→ What is required
All of the data should be restated word for word, with the pictures omitted.

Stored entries
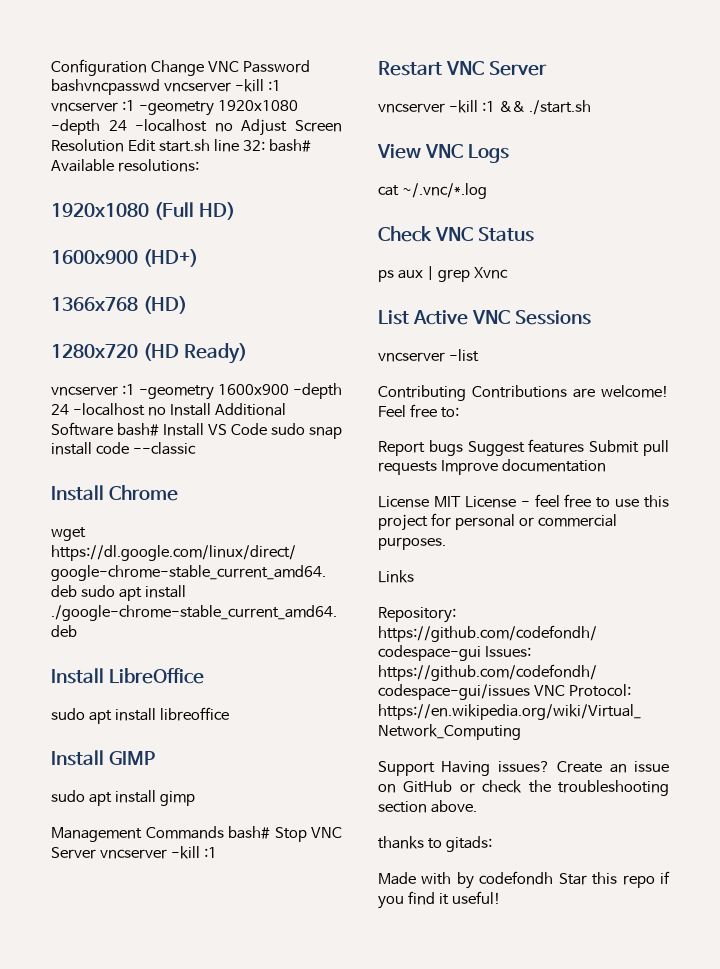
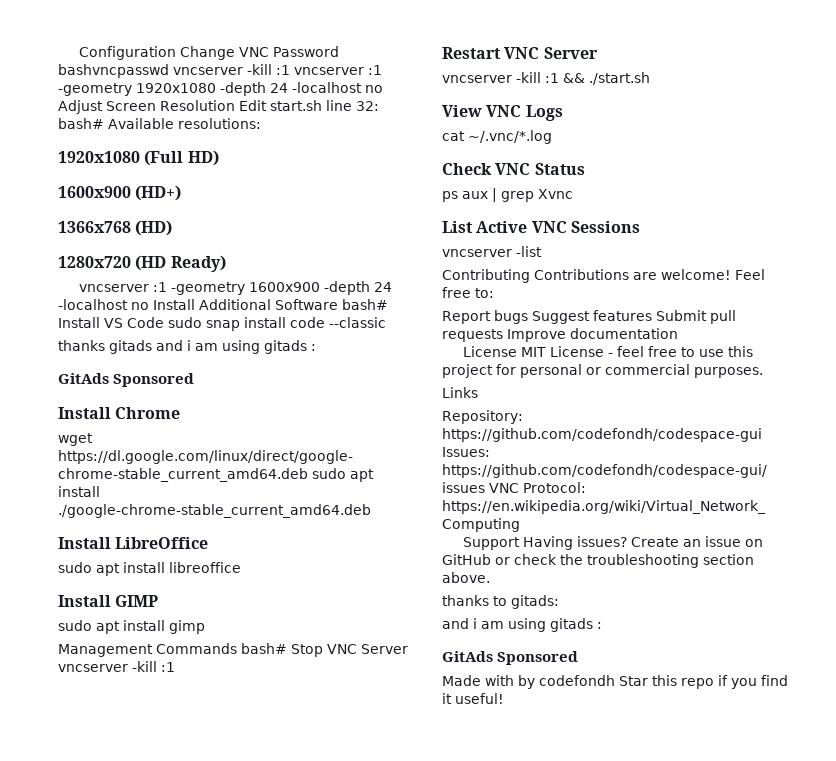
+ thanks gitads and i am using gitads :
+ GitAds Sponsored
  thanks to gitads:
+ and i am using gitads :
+ GitAds Sponsored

→ Answer area
+ thanks gitads and i am using gitads :
+ GitAds Sponsored
  thanks to gitads:
+ and i am using gitads :
+ GitAds Sponsored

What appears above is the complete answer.